There seemed to be little appetite among consumer advocates or utility regulators for giving the monitor authority to issue orders rejecting or requiring any particular projects to be built.
“Certainly they’re not going to issue an order requiring something to be built, but they can provide information to the states to whatever agency has jurisdiction to consider a transmission expansion, whether it’s in their own state, or three or four states over,” said Henry Tilghman, an energy lawyer representing the Northwest and Intermountain Power Producers Coalition, a regional organization for independent power producers and other companies. “Just some good information that gives them confidence that they have the information they need to make an informed decision for their ratepayers.”
A final FERC decision on independent monitors, however, isn’t imminent. Though the current discussion on independent transmission monitoring is occurring as the commission is weighing a proposed rule aimed at encouraging more effective long-term regional transmission planning and changing how benefits and costs of new transmission are allocated, an order on independent monitoring would most likely come in a future rulemaking proceeding, experts said.
“It would require another NOPR (notice of proposed rulemaking),” Guidi said.
Adrienne Mouton-Henderson, director of market and policy innovation at the Clean Energy Buyers Alliance, an association for commercial, industrial, nonprofit and other organizations looking to purchase clean energy, said the same objections to transition monitors were raised about electric market monitors.
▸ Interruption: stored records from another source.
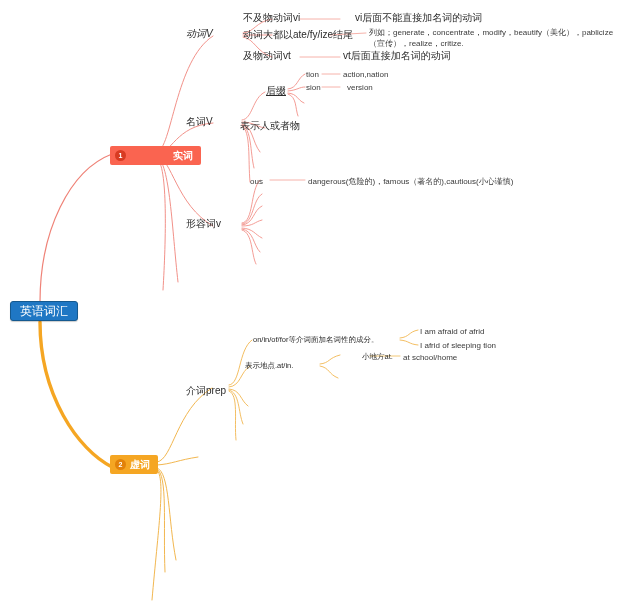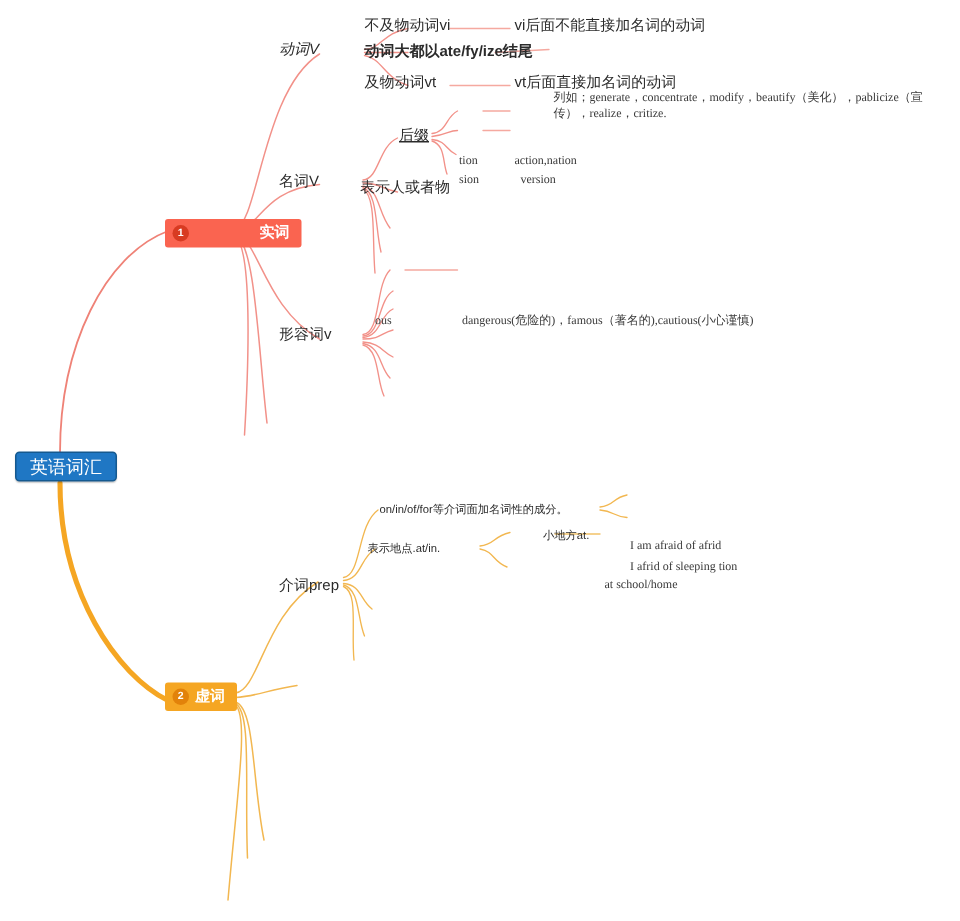"vi后面不能直接加名词的动词" div.lbl { left: 343px -> 355px }
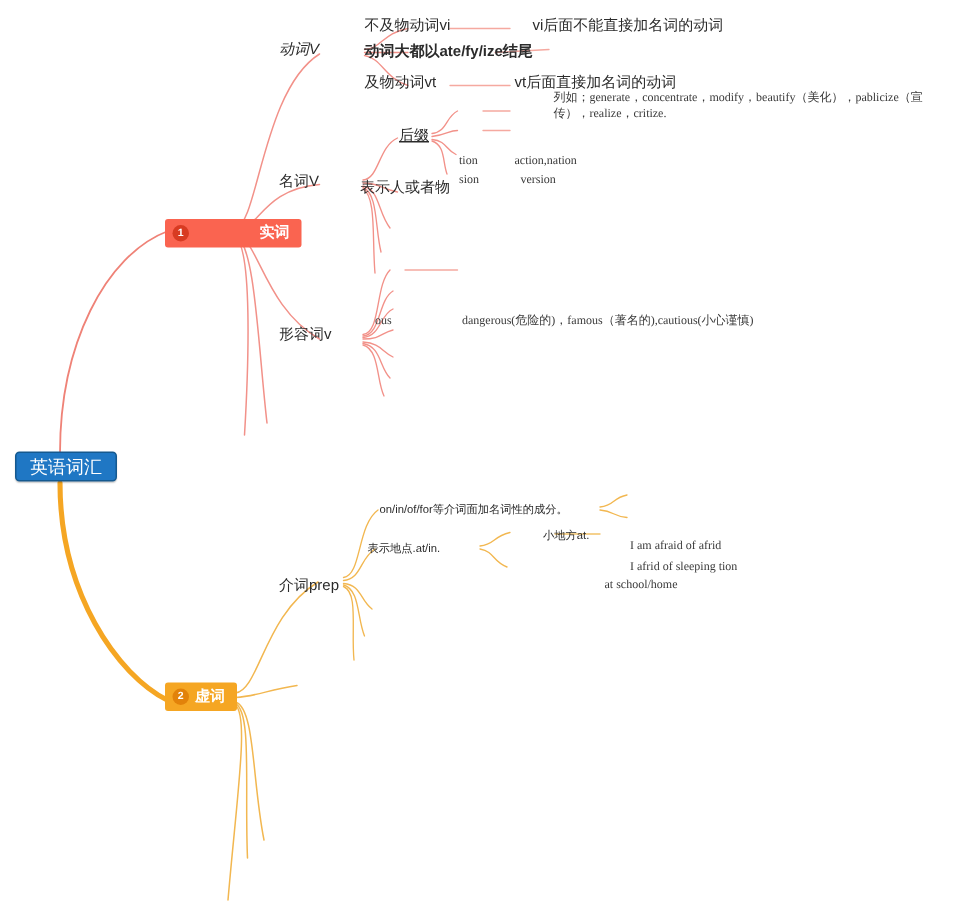"动词大都以ate/fy/ize结尾" div.lbl { font-weight: bold -> none }
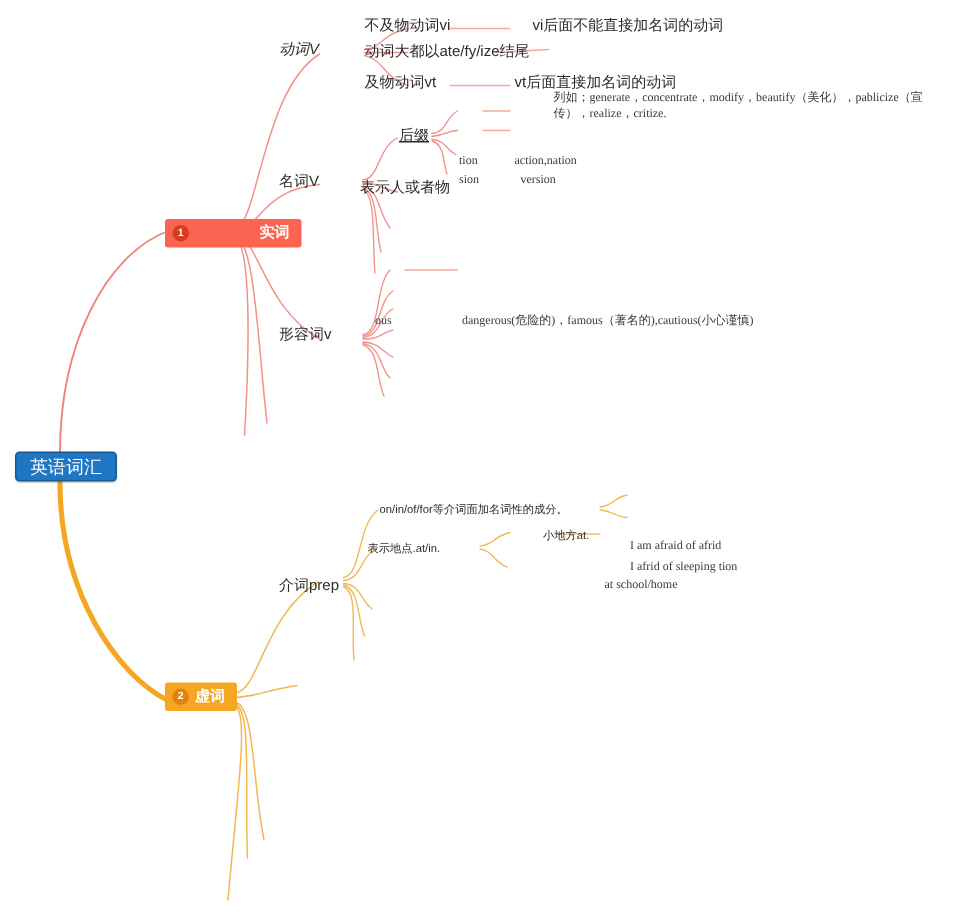"列如；generate，concentrate，modify，beautify（" .lbl.serif { font-family: Liberation Serif, serif -> Liberation Sans, sans-serif; margin-top: 32px -> none }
“Everyone complained when it was first raised. … It’s going to stop the system, we’re just going to be stalled out. And that’s simply not been the case,” she said. “Band-Aiding the system right now and putting the same assets in place is not helping us get renewables there, it’s not helping corporate sustainability goals, it’s not helping us get to clean energy. Transmission lines need to be rebuilt, they need to be upgraded regionally, and we need to make sure that we do it in a cost-effective manner for all ratepayers. … and we simply aren’t doing it right now.”